Reactive foods are not one of many problems in patients with chronic inflammation — they are in most cases the dominant, modifiable source of inflammatory burden. The innate immune system has finite capacity. When that capacity is consumed by daily food reactions, insufficient resources remain to manage pathogens, regulate the microbiome and resolve inflammation.

This is why patients with IBS, skin conditions, chronic fatigue and autoimmunity often improve dramatically when reactive foods are removed — not because they "ate wrong" but because their immune system can now direct capacity where it is needed.

Scientific Validation

The PNAS 2025 paper by Yamagishi & Hatakeyama independently validated the GCR principle that biological systems are governed by dominant constraints. MediBalans developed GCR from clinical observation — the science confirmed it afterwards.

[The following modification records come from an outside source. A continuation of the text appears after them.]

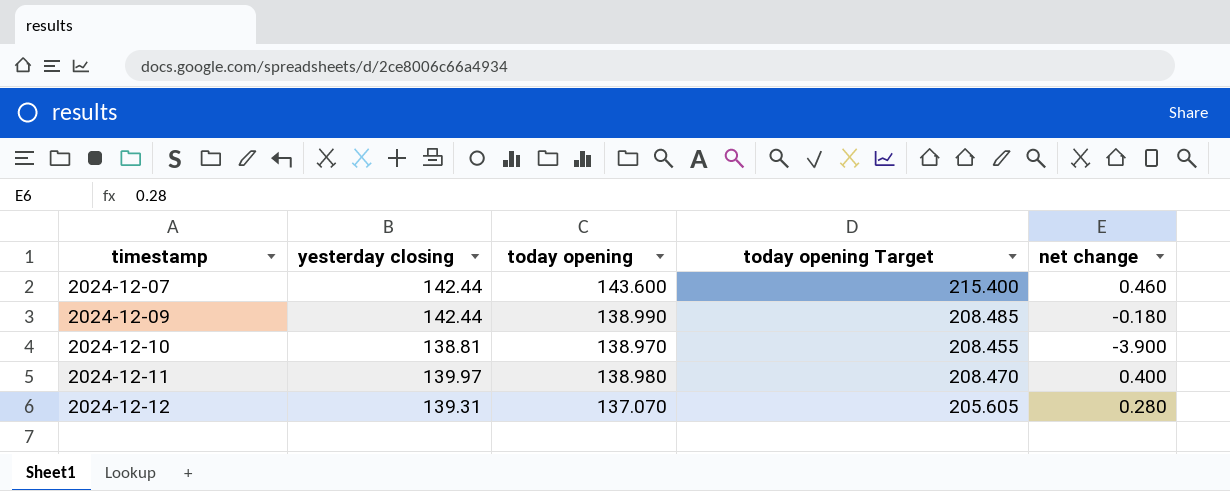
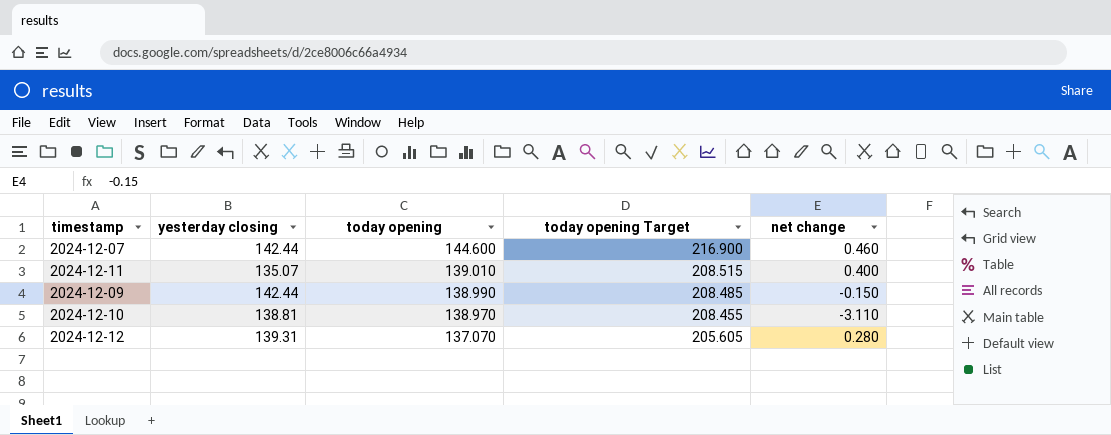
row order: timestamp ascending -> today opening descending
2024-12-07 | today opening: 143.600 -> 144.600
2024-12-07 | today opening Target: 215.400 -> 216.900
2024-12-11 | yesterday closing: 139.97 -> 135.07
2024-12-11 | today opening: 138.980 -> 139.010
2024-12-11 | today opening Target: 208.470 -> 208.515
2024-12-09 | net change: -0.180 -> -0.150
2024-12-10 | net change: -3.900 -> -3.110

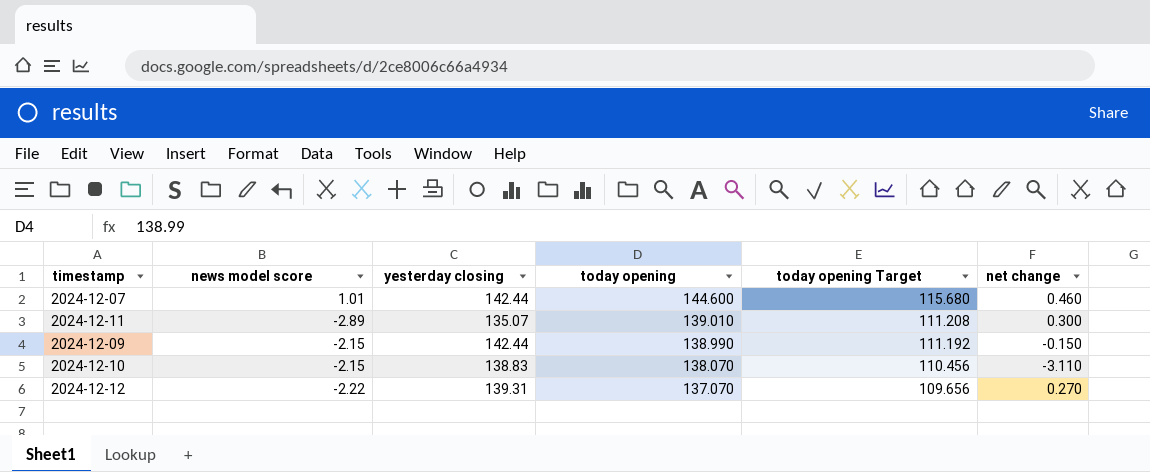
column news model score | position: none -> 2
column today opening Target | formula: [today opening] * 1.5 -> [today opening] * 0.8
2024-12-11 | net change: 0.400 -> 0.300
2024-12-10 | yesterday closing: 138.81 -> 138.83
2024-12-10 | today opening: 138.970 -> 138.070
2024-12-12 | net change: 0.280 -> 0.270

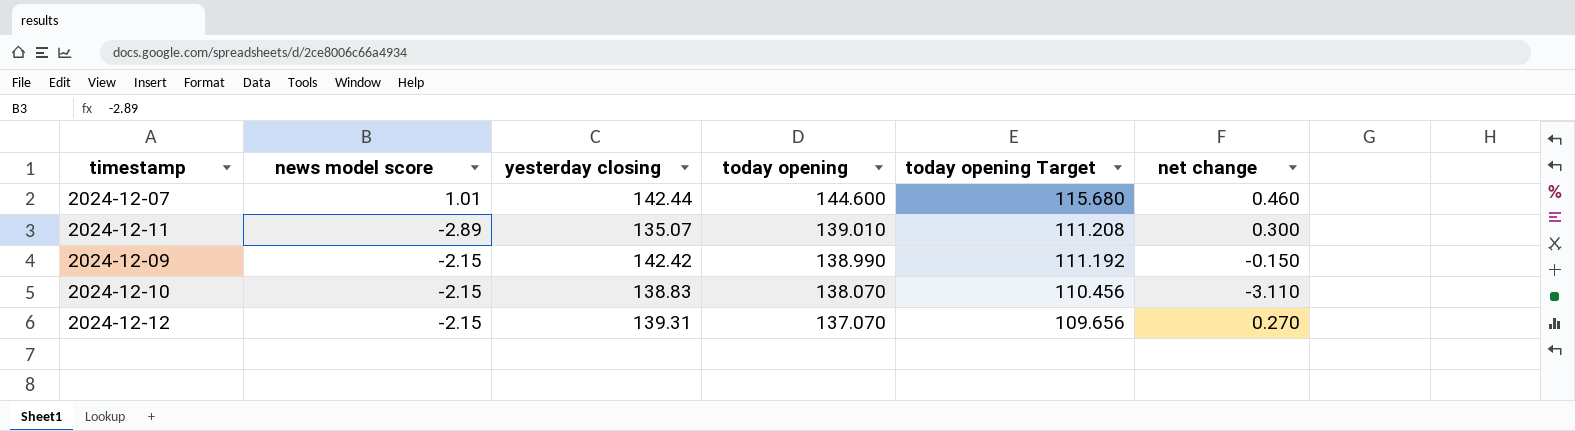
2024-12-09 | yesterday closing: 142.44 -> 142.42
2024-12-12 | news model score: -2.22 -> -2.15

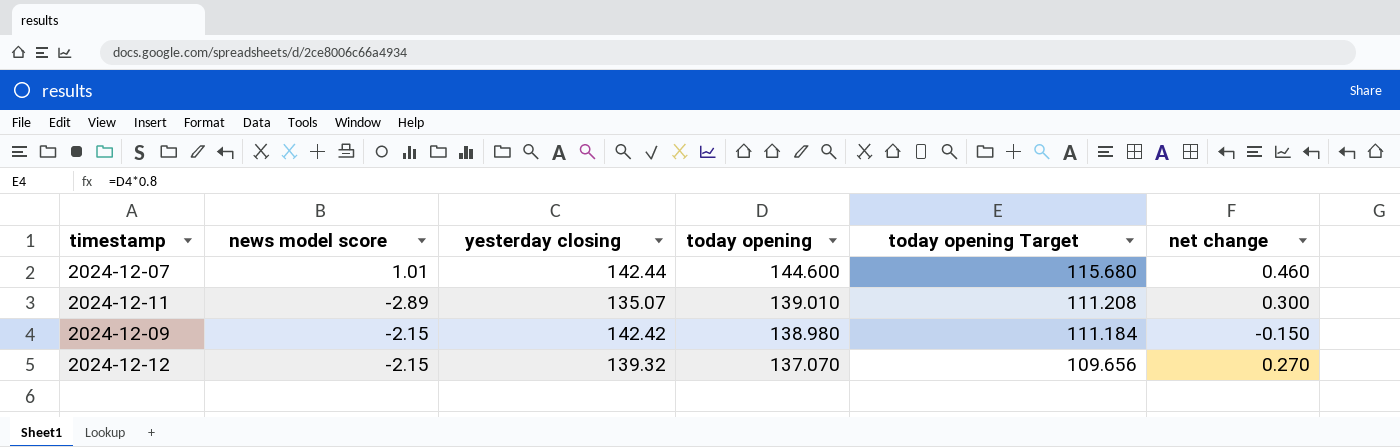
row 2024-12-10: -2.15 | 138.83 | 138.070 | 110.456 | -3.110 -> none
2024-12-09 | today opening: 138.990 -> 138.980
2024-12-09 | today opening Target: 111.192 -> 111.184
2024-12-12 | yesterday closing: 139.31 -> 139.32

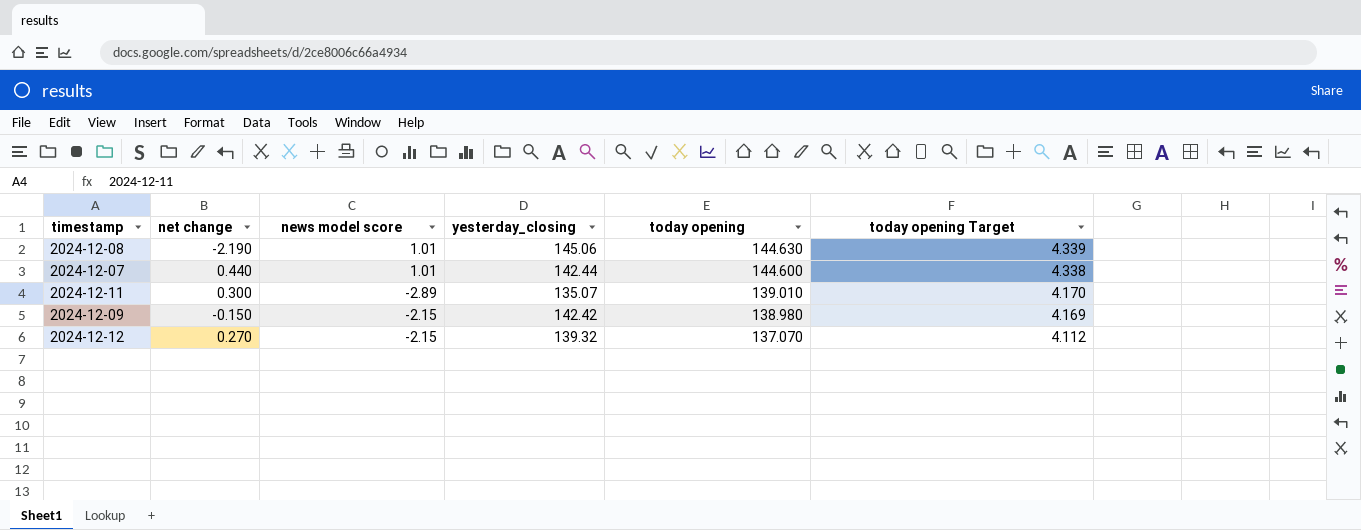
column net change | position: 6 -> 2
column name: yesterday closing -> yesterday_closing
column today opening Target | formula: [today opening] * 0.8 -> [today opening] * 0.03
row 2024-12-08: none -> -2.190 | 1.01 | 145.06 | 144.630 | 4.339
2024-12-07 | net change: 0.460 -> 0.440

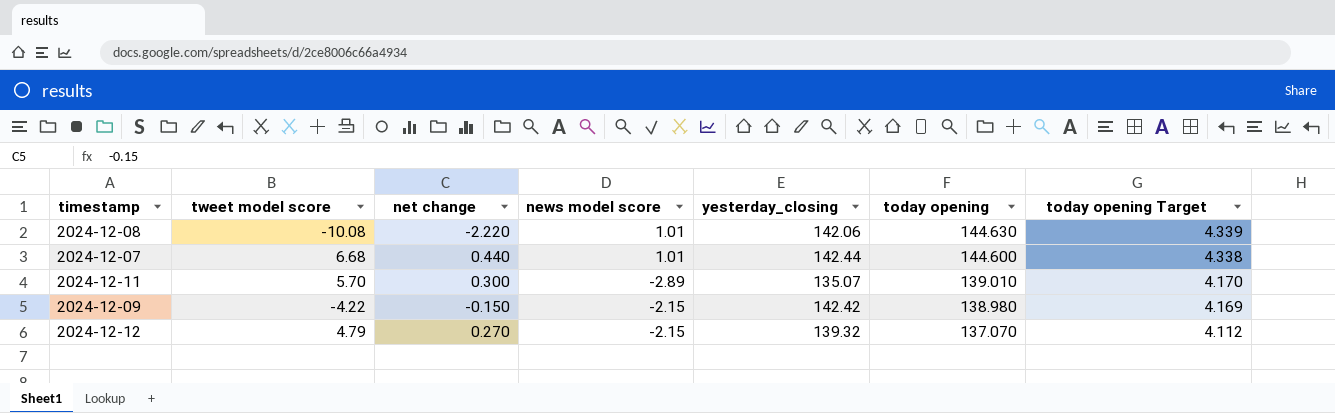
column tweet model score | position: none -> 2
2024-12-08 | net change: -2.190 -> -2.220
2024-12-08 | yesterday_closing: 145.06 -> 142.06

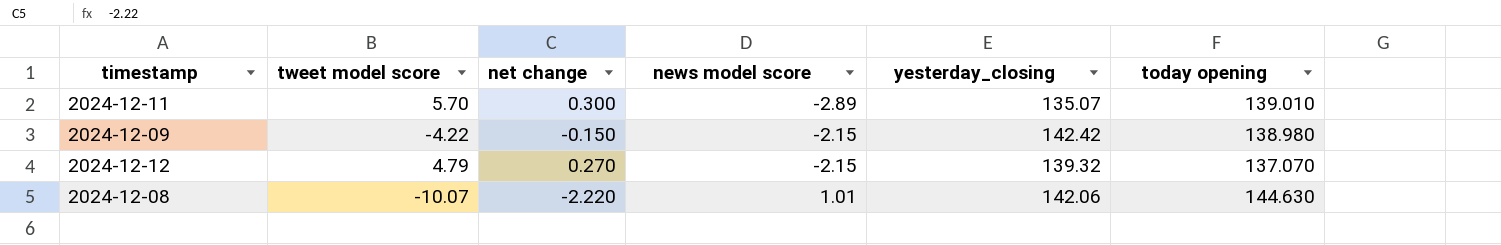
row order: today opening descending -> news model score ascending
column today opening Target | formula: [today opening] * 0.03 -> none
row 2024-12-07: 6.68 | 0.440 | 1.01 | 142.44 | 144.600 | 4.338 -> none
2024-12-08 | tweet model score: -10.08 -> -10.07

The GCR Framework · Why ALCAT is the foundation

Identify the primary inflammatory source — before everything else

1
The innate immune system is finite. Every reactive food that triggers an immune reaction 2–4 times per day consumes capacity that cannot be used for pathogen defence or inflammation resolution.
2
Microbiome dysbiosis is often secondary. Immune burden from reactive foods alters the gut environment and favours dysbiogenic bacteria. Remove the source — the microbiome often normalises without further intervention.
3
ALCAT identifies the specific burden. Not a generic elimination diet based on guesswork — but an individual, severity-hierarchical map of exactly which substances burden your patient's immune system.
Clinical Conditions

We investigate and treat

ALCAT-reactive foods drive inflammation throughout the body — not only in the gut. These are the conditions where ALCAT testing consistently yields clinically actionable findings.

IBS & Gut Disorders

IBS is not a diagnosis — it is a symptom description. Bloating, diarrhoea, constipation and cramping always have a biochemical cause. In up to 80% of IBS cases, reactive foods are the primary or decisive driver of mucosal inflammation and barrier dysfunction.

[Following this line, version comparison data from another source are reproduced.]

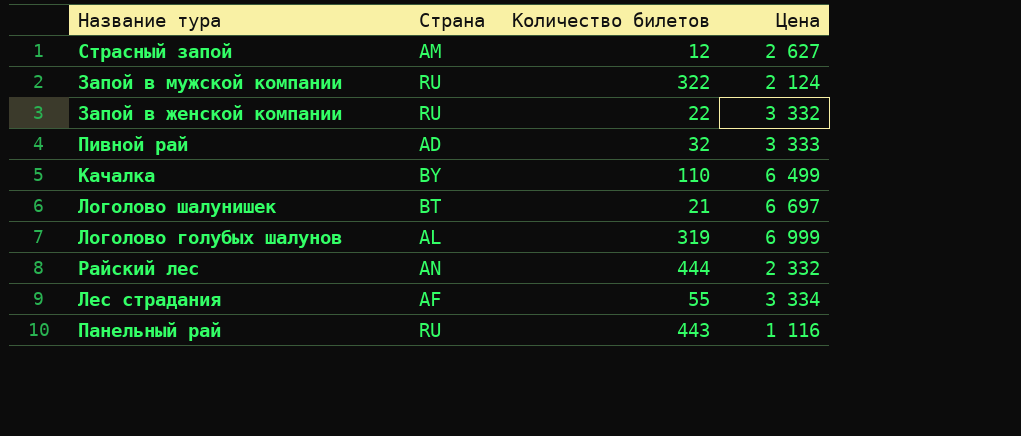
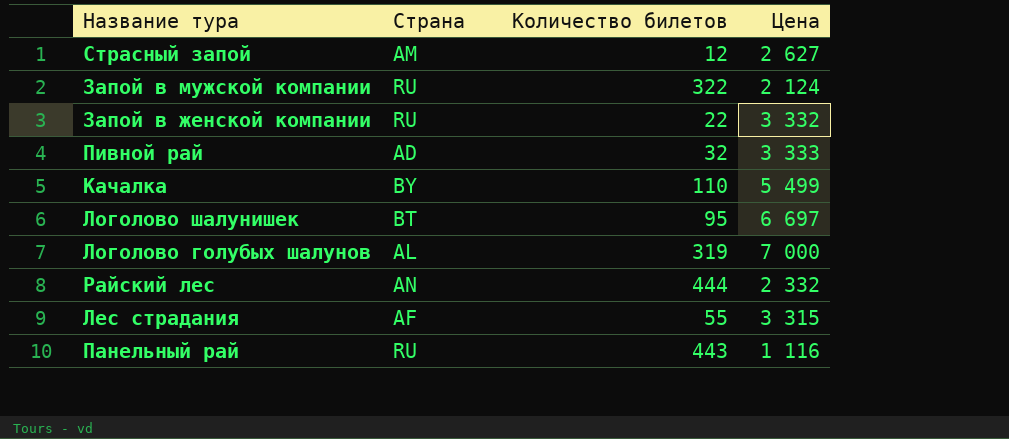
Качалка | Цена: 6 499 -> 5 499
Логолово шалунишек | Количество билетов: 21 -> 95
Логолово голубых шалунов | Цена: 6 999 -> 7 000
Лес страдания | Цена: 3 334 -> 3 315

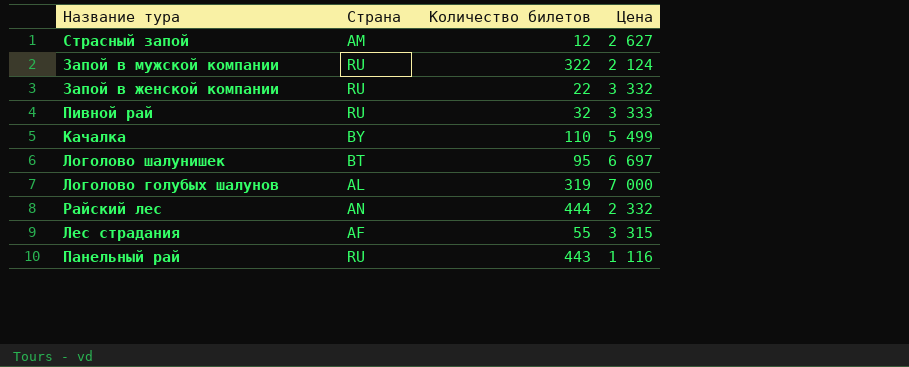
Пивной рай | Страна: AD -> RU

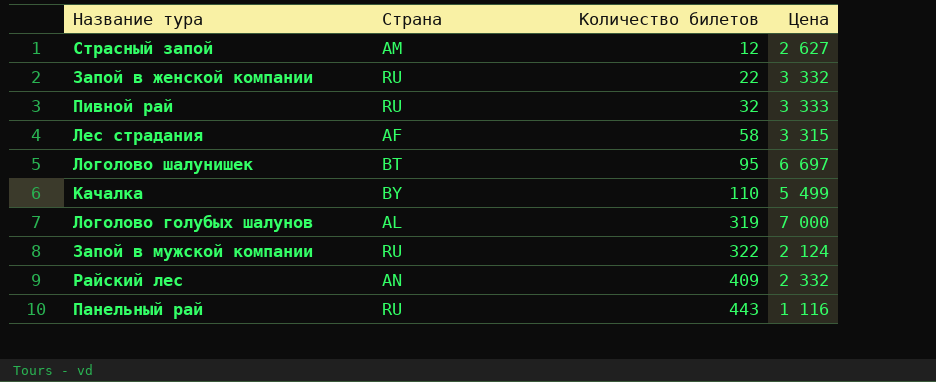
row order: none -> Количество билетов ascending
Лес страдания | Количество билетов: 55 -> 58
Райский лес | Количество билетов: 444 -> 409

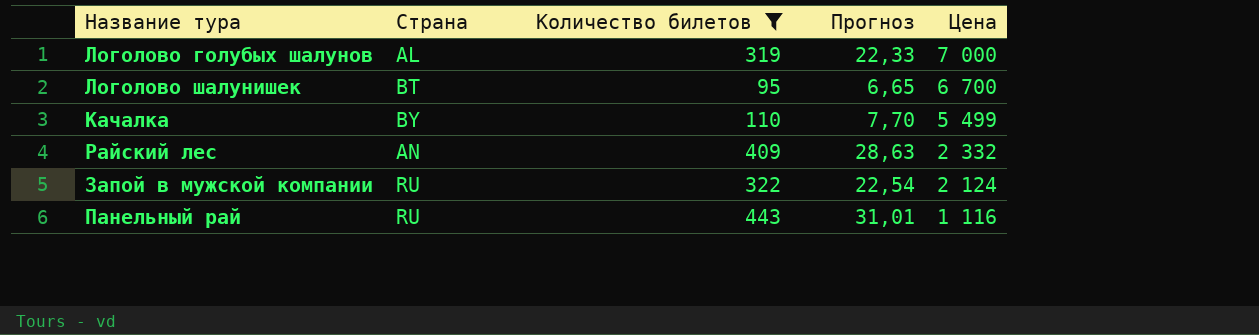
filter: none -> Количество билетов >= 95
row order: Количество билетов ascending -> Цена descending
column Прогноз | formula: none -> [Количество билетов] * 0,07
Логолово шалунишек | Цена: 6 697 -> 6 700

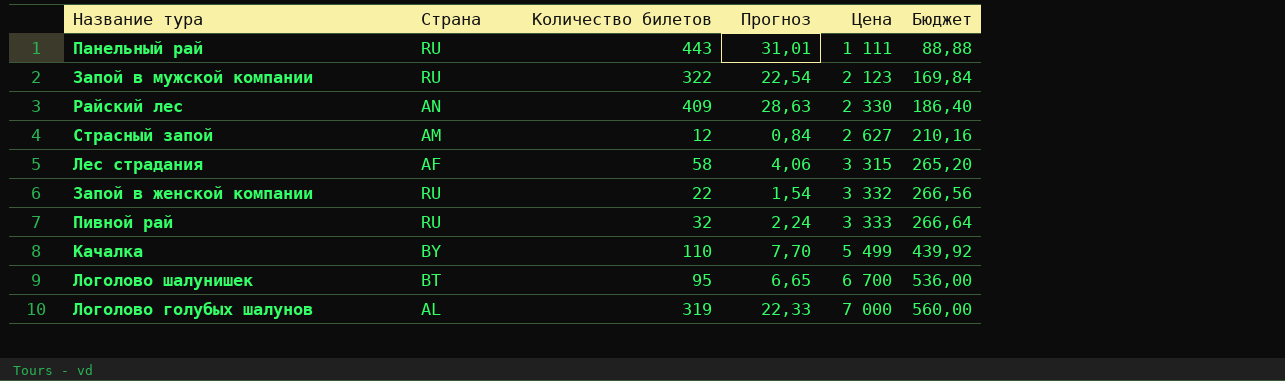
filter: Количество билетов >= 95 -> none
row order: Цена descending -> Цена ascending
column Бюджет | formula: none -> [Цена] * 0,08
Панельный рай | Цена: 1 116 -> 1 111
Запой в мужской компании | Цена: 2 124 -> 2 123
Райский лес | Цена: 2 332 -> 2 330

Why standard testing misses it: IgE allergy tests detect immediate hypersensitivity. ALCAT reactions are delayed by 2–72 hours — the patient never connects the symptoms to the specific food. Standard blood tests show nothing abnormal.

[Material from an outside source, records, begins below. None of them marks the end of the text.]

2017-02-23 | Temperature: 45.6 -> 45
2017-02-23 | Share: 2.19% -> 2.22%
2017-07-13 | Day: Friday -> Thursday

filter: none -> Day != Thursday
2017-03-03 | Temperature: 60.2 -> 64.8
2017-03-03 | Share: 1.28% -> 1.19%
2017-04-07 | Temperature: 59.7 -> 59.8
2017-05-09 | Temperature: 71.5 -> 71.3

In the Yale 2017 study (DBPC-RCT, 58 IBS patients), ALCAT-guided diets produced statistically significant improvement in IBS symptom severity compared to sham diet. Reduction in plasma neutrophil elastase confirmed the innate immune inflammatory pathway involvement.

GCR Perspective · IBS

Reactive foods are the primary constraint in most IBS patients. Microbiome dysbiosis, increased intestinal permeability and motility disturbances are often secondary consequences — not primary causes. Remove the primary burden and the gut environment normalises.

Primary Test

ALCAT 250+ Foods & Additives

Identifies reactive foods, additives, colorants and preservatives. Severity grading (severe/moderate/mild) guides elimination order and rotation diet design.

Complement

GI Effects® Stool Profile

PCR-based microbiome analysis confirms whether gut flora has been affected secondarily. Beta-glucuronidase, calprotectin and barrier markers provide the parallel picture.

Severe Cases

CMA — Cellular Micronutrient Analysis

Reactive foods drive malabsorption. CMA shows which intracellular nutrients have been depleted as a consequence of chronic gut inflammation.

Chronic Fatigue
& ME/CFS

Exhaustion despite normal blood tests. Chronic activation of the innate immune system via daily food reactions is a significant but underappreciated factor in post-viral fatigue and energy depletion conditions.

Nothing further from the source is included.